Una parco del sole ad Alessandria
Saturday, May 10th, 2008CASALNOCETO (AL) - La piatta campagna della provincia di Alessandria - campi coltivati, cascine e nebbia - a prima vista non sembrerebbe il luogo ideale per un parco solare. Ma ad assistere ieri all’inaugurazione di Stringa - il maggior impianto fotovoltaico del Nord Italia, situato nei pressi di Casalnoceto (AL) - non si potevano avere dubbi sulla locazione della struttura. Sarà stato il sole a picco e il caldo afoso già estivo, o l’inserimento mimetico tra le coltivazioni gialle di colza, ma le file di pannelli inclinati a specchio sembravano naturali come i campi agricoli circostanti: solo che, invece di ortaggi, qui si produce elettricità.L’IMPIANTO - A realizzarlo ci ha pensato Solar Ventures, il secondo produttore italiano di energia fotovoltaica, dopo aver affittato il terreno dall’azienda agricola Stringa, che ha deciso in questo modo di diversificare la propria produzione di pomodori, grano e fagiolini. L’impianto, disteso su 1,6 ettari, è composto da 2.500 moduli disposti su 22 file, e genera una potenza complessiva di 450 kwp (chilowatt picco, ovvero l’unità di misura che esprime la potenza massima di un generatore solare). Sebbene il parco solare immetta tutta l’energia prodotta in rete collegandosi a un traliccio di media tensione, è stato stimato che la sua produzione di elettricità annua coprirebbe il fabbisogno di oltre 200 famiglie (quasi la popolazione del comune di Casalnoceto), evitando 2,4 tonnellate di emissioni CO2. Il che equivale a piantare 24 mila alberi.

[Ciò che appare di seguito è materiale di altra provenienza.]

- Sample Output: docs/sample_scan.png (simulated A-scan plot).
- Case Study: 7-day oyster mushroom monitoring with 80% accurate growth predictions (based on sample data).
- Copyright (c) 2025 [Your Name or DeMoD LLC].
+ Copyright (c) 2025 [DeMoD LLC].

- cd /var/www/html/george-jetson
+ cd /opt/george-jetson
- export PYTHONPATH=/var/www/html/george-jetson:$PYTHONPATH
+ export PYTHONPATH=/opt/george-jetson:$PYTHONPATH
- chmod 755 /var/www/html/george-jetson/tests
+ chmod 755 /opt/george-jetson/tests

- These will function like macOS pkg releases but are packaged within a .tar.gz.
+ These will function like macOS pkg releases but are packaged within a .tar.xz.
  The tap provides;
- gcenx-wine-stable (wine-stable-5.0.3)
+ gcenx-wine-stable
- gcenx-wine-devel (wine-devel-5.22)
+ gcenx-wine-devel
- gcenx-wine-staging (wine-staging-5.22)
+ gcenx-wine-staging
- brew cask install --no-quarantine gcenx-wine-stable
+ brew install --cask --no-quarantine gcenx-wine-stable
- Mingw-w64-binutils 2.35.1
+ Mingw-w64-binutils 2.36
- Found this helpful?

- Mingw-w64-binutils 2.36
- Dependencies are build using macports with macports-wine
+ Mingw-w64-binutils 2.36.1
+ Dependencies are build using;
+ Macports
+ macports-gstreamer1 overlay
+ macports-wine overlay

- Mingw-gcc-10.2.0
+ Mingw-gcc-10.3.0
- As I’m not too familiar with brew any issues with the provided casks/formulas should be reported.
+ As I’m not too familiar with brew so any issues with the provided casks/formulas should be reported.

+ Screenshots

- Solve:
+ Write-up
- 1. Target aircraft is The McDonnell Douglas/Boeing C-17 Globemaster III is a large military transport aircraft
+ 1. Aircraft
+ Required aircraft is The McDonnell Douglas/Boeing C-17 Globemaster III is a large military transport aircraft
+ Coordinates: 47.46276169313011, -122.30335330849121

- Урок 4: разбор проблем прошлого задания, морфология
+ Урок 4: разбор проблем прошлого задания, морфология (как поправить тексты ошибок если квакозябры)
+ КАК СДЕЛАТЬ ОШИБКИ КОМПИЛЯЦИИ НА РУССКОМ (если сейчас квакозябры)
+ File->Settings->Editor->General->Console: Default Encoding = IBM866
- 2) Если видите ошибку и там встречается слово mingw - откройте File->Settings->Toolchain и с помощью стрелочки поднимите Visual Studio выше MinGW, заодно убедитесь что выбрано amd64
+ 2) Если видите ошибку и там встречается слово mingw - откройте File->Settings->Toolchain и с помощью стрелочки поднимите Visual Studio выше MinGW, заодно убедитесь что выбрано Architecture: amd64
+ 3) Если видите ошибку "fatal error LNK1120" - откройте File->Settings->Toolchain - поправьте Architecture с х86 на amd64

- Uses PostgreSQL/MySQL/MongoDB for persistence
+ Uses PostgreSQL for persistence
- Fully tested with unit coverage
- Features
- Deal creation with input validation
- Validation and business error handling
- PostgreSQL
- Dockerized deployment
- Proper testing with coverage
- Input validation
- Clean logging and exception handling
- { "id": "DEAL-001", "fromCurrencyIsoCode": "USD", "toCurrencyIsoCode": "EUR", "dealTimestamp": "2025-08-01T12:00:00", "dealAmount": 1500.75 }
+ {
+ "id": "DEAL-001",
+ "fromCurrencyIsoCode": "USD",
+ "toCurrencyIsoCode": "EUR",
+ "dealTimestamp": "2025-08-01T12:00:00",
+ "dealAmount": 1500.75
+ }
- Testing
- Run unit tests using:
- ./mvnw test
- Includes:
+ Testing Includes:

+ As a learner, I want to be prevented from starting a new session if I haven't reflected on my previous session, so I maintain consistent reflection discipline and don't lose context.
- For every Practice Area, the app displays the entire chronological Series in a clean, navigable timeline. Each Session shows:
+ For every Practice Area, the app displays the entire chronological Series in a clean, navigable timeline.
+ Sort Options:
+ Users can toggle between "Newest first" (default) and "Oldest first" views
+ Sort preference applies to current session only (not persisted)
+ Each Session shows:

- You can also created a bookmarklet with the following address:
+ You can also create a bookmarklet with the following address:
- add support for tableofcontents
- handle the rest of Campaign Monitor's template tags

UN’OPPORTUNITA’ PER I COMUNI - «E’ uno dei primi esempi italiani di installazione fotovoltaica su terreno», ha dichiarato l’amministratore delegato di Solar Ventures, Michele Appendino, un passato da capitalista di ventura nel ramo internet, ora dedito al solare. «Quando ero piccolo in queste zone mi ricordo che c’era la nebbia sei mesi all’anno, ora si è ridotta a pochi giorni, in parte per l’effetto serra». Il clima dunque non è un problema, mentre gli sviluppi e le ricadute future per le comunità locali sono interessanti. «Quando si dice che l’energia solare potrà coprire solo poche percentuali del fabbisogno complessivo - commenta ancora Appendino - è forse vero su un piano globale, quando si considerano i carburanti; ma a livello locale con un impianto come questo quasi si sopperisce ai bisogni di un singolo comune». COME FUNZIONA - I pannelli solari utilizzati nell’impianto di Casalnoceto (realizzato anche grazie agli incentivi erogati col «Conto Energia» introdotto in Italia nel 2005, un tipo di sussidio che remunera l’energia effettivamente generata, premiando quindi la produttività) sono formati da un’insieme di celle fotovoltaiche che sfruttano la capacità di alcuni materiali semiconduttori - come il silicio - di generare elettricità se esposti alla radiazione luminosa. La cella fotovoltaica funziona un po’ come una pila in cui l’irraggiamento solare scatena la produzione di corrente elettrica continua, che viene poi convertita da un inverter (convertitore) in alternata. E si tratta di energia pulitissima: la materia prima è il sole; non esistono scarti o rifiuti; il terreno non viene danneggiato, ma può essere riutilizzato alla fine del ciclo di vita dell’impianto (in genere almeno 20 anni, di cui ne occorrono circa 10 per ammortizzare i costi). Nel frattempo, si spera in tante belle giornate di sole.